Version difference data

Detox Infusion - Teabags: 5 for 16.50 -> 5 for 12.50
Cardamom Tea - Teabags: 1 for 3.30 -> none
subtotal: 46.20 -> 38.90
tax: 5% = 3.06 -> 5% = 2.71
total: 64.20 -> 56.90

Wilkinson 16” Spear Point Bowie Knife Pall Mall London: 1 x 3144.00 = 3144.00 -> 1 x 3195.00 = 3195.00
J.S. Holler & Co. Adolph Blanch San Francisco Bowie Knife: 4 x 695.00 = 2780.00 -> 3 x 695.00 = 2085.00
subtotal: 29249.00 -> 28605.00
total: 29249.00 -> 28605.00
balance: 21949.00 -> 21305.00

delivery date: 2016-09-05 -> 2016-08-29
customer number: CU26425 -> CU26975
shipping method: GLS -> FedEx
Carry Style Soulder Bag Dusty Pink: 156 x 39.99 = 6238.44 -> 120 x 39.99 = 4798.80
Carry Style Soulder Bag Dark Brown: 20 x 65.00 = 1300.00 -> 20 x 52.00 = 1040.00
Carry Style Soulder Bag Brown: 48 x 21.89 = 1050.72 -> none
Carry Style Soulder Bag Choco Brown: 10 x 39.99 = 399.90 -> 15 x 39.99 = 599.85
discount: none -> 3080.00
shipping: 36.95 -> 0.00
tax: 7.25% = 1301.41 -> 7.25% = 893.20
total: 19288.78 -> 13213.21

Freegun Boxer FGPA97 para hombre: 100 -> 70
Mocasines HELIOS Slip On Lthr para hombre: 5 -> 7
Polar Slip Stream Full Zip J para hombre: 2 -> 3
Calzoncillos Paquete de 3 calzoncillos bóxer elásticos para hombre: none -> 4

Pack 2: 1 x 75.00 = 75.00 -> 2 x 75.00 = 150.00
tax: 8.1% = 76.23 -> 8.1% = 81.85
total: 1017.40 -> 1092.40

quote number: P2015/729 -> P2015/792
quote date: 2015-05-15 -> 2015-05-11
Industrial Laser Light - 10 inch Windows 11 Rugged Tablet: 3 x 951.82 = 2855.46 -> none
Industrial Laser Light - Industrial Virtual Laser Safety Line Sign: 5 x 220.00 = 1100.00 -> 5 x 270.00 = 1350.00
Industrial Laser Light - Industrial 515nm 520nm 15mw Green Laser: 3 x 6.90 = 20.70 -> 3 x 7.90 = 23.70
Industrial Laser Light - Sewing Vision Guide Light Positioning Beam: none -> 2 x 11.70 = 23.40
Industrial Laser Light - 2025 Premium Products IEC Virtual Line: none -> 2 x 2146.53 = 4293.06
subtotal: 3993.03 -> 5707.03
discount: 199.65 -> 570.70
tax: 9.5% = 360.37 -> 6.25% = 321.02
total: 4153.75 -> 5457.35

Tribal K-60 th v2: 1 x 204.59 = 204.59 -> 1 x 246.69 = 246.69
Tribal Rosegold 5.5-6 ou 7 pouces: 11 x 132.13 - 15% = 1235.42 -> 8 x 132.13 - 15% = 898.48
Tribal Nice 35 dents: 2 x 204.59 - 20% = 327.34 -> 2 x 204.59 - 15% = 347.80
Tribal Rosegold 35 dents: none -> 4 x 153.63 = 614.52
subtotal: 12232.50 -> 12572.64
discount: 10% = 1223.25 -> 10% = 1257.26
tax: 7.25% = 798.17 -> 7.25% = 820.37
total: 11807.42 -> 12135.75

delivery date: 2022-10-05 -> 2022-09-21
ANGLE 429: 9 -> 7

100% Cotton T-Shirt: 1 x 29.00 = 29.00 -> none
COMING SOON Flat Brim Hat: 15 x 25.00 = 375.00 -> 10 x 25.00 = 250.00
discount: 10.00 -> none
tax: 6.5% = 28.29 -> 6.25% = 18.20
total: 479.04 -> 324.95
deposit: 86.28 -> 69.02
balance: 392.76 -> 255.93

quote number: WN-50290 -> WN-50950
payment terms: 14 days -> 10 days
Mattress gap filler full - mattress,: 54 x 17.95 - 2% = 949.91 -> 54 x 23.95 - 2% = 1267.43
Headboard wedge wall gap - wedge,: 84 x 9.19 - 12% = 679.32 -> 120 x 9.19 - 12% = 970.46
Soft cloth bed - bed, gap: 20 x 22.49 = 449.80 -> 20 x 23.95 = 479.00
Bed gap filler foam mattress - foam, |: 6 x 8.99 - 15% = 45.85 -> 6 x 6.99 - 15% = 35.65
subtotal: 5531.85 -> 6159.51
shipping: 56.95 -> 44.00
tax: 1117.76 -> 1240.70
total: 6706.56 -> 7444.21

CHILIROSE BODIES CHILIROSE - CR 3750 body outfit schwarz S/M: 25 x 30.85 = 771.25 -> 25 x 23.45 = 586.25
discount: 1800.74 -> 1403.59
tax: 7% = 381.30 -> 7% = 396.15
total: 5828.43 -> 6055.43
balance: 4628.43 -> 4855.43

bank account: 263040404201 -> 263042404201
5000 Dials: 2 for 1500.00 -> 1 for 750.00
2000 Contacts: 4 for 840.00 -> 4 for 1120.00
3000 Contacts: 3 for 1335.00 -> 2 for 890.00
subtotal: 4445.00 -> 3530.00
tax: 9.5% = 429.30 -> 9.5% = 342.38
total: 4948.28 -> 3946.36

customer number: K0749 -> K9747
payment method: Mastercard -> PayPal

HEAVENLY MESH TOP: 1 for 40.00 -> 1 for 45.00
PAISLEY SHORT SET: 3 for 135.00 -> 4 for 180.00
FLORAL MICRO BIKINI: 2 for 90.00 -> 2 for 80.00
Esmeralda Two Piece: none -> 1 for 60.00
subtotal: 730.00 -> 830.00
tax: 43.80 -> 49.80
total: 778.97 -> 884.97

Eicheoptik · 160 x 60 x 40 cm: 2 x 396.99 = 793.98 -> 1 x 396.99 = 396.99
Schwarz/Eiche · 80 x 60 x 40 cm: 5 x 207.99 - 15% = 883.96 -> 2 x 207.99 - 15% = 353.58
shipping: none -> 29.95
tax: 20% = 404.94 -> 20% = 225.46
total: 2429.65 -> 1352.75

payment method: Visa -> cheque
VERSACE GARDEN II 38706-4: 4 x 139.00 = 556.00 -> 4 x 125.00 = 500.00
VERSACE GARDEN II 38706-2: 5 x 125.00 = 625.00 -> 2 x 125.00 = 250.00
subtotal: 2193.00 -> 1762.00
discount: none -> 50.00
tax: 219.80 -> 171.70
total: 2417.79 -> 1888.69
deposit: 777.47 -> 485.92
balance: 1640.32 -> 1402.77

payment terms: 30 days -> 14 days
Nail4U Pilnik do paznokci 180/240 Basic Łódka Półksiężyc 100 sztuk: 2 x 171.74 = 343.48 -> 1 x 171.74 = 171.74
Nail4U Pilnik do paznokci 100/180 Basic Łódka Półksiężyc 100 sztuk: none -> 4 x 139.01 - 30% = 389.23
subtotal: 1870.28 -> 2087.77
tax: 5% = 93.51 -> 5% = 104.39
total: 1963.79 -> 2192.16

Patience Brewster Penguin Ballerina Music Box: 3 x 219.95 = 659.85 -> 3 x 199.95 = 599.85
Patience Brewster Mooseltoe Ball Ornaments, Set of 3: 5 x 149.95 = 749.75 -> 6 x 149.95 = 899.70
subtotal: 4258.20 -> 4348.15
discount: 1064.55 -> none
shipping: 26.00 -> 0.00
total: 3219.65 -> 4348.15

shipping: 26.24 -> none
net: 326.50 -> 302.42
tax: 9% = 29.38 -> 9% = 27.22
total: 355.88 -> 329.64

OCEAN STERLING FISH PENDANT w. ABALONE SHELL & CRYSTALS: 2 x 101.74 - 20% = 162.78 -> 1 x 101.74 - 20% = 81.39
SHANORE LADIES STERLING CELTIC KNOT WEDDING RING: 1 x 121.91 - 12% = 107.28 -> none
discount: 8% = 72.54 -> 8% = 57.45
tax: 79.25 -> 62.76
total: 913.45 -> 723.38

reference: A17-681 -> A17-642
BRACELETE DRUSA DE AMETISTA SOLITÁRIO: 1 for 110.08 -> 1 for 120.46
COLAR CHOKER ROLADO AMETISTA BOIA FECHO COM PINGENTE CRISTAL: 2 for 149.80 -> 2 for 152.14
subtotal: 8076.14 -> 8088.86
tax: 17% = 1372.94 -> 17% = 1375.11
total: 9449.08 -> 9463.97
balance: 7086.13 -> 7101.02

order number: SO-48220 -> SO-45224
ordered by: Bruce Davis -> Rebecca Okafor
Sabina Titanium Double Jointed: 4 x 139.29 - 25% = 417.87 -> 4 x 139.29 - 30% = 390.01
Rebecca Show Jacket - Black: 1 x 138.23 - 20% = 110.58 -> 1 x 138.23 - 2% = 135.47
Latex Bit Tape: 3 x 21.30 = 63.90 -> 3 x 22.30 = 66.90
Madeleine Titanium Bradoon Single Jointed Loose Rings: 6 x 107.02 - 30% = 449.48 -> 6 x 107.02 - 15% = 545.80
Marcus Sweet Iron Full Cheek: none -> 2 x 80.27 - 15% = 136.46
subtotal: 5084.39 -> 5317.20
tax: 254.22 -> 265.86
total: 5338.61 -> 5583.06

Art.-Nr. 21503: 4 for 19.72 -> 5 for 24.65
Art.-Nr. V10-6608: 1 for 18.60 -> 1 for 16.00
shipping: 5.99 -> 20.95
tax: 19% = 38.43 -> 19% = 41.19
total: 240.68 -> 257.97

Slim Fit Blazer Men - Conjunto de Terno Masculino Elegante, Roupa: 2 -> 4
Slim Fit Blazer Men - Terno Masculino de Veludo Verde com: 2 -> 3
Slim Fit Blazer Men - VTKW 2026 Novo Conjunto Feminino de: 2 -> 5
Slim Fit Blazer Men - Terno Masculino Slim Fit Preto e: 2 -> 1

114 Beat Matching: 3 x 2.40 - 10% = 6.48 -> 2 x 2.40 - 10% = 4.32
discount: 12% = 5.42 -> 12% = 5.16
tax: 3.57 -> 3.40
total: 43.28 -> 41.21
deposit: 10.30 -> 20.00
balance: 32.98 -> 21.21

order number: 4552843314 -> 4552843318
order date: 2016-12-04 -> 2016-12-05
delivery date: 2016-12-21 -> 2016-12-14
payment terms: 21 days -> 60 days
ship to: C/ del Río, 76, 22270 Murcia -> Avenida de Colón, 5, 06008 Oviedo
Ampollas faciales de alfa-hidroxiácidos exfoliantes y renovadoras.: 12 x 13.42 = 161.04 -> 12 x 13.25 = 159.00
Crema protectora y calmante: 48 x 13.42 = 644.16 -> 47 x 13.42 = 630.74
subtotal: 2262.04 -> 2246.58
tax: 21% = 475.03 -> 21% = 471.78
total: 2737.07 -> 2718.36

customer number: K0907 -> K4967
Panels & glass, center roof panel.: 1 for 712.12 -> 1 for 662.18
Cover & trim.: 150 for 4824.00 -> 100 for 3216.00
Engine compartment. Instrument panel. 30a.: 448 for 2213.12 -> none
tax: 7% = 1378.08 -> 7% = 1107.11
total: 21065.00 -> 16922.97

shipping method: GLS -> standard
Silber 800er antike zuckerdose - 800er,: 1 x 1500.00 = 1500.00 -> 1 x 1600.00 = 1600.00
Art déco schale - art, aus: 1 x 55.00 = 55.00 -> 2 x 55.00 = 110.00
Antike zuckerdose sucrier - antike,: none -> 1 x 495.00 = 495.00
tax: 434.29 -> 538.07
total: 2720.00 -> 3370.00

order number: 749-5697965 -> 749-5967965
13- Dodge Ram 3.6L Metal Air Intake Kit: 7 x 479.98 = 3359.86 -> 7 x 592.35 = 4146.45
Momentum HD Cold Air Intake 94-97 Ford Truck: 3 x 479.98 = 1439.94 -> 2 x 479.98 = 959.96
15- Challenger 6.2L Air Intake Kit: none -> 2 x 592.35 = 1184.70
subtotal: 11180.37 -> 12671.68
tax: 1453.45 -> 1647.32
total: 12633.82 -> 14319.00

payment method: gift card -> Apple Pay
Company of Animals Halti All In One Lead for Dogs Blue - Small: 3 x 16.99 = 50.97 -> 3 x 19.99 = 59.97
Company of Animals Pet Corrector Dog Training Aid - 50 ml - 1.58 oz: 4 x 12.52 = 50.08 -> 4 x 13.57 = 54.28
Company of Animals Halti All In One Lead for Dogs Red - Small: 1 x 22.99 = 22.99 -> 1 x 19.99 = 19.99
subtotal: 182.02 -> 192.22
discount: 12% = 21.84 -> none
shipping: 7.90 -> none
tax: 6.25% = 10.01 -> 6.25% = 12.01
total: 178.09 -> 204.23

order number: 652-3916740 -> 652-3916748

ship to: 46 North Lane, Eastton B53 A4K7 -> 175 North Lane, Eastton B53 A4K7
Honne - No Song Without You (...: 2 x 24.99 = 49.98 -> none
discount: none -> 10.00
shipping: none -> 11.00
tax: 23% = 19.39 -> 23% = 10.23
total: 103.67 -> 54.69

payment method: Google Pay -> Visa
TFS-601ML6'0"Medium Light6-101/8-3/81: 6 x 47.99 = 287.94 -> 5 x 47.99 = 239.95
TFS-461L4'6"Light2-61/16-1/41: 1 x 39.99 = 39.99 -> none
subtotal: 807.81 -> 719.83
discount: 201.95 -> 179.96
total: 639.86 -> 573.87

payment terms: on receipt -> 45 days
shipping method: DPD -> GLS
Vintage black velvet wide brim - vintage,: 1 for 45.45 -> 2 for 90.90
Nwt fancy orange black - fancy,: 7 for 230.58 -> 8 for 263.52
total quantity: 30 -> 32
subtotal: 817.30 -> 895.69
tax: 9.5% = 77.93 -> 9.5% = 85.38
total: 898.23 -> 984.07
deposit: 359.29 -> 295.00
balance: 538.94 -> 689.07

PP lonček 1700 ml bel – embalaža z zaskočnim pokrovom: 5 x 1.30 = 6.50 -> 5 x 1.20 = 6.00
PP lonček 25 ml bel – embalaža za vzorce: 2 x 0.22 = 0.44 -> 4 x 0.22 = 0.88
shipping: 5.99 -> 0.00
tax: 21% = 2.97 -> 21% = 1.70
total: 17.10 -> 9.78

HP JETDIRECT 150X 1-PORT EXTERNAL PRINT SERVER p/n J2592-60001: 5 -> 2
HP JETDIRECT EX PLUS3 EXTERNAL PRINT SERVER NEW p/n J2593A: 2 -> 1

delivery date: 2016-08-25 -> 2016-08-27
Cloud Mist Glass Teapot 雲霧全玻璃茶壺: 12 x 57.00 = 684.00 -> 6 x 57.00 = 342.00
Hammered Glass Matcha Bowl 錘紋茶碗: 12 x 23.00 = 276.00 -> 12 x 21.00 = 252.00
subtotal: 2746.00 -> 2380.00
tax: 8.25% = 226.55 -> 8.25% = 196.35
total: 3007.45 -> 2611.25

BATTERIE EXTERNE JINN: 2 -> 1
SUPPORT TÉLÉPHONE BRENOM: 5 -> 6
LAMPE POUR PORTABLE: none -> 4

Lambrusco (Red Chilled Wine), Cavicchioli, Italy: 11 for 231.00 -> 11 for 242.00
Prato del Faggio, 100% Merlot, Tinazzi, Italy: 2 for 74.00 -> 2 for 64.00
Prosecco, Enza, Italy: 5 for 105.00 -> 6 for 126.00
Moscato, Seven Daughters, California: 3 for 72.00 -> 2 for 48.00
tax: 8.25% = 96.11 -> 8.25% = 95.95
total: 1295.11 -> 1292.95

# Work item
Return, unchanged, the run of lines above that opens with the line containing "3000 Contacts: 3 for 1335.00 -> 2 for 890.00" and closes with the line containing "total: 778.97 -> 884.97". Include both.

# Response below
3000 Contacts: 3 for 1335.00 -> 2 for 890.00
subtotal: 4445.00 -> 3530.00
tax: 9.5% = 429.30 -> 9.5% = 342.38
total: 4948.28 -> 3946.36

customer number: K0749 -> K9747
payment method: Mastercard -> PayPal

HEAVENLY MESH TOP: 1 for 40.00 -> 1 for 45.00
PAISLEY SHORT SET: 3 for 135.00 -> 4 for 180.00
FLORAL MICRO BIKINI: 2 for 90.00 -> 2 for 80.00
Esmeralda Two Piece: none -> 1 for 60.00
subtotal: 730.00 -> 830.00
tax: 43.80 -> 49.80
total: 778.97 -> 884.97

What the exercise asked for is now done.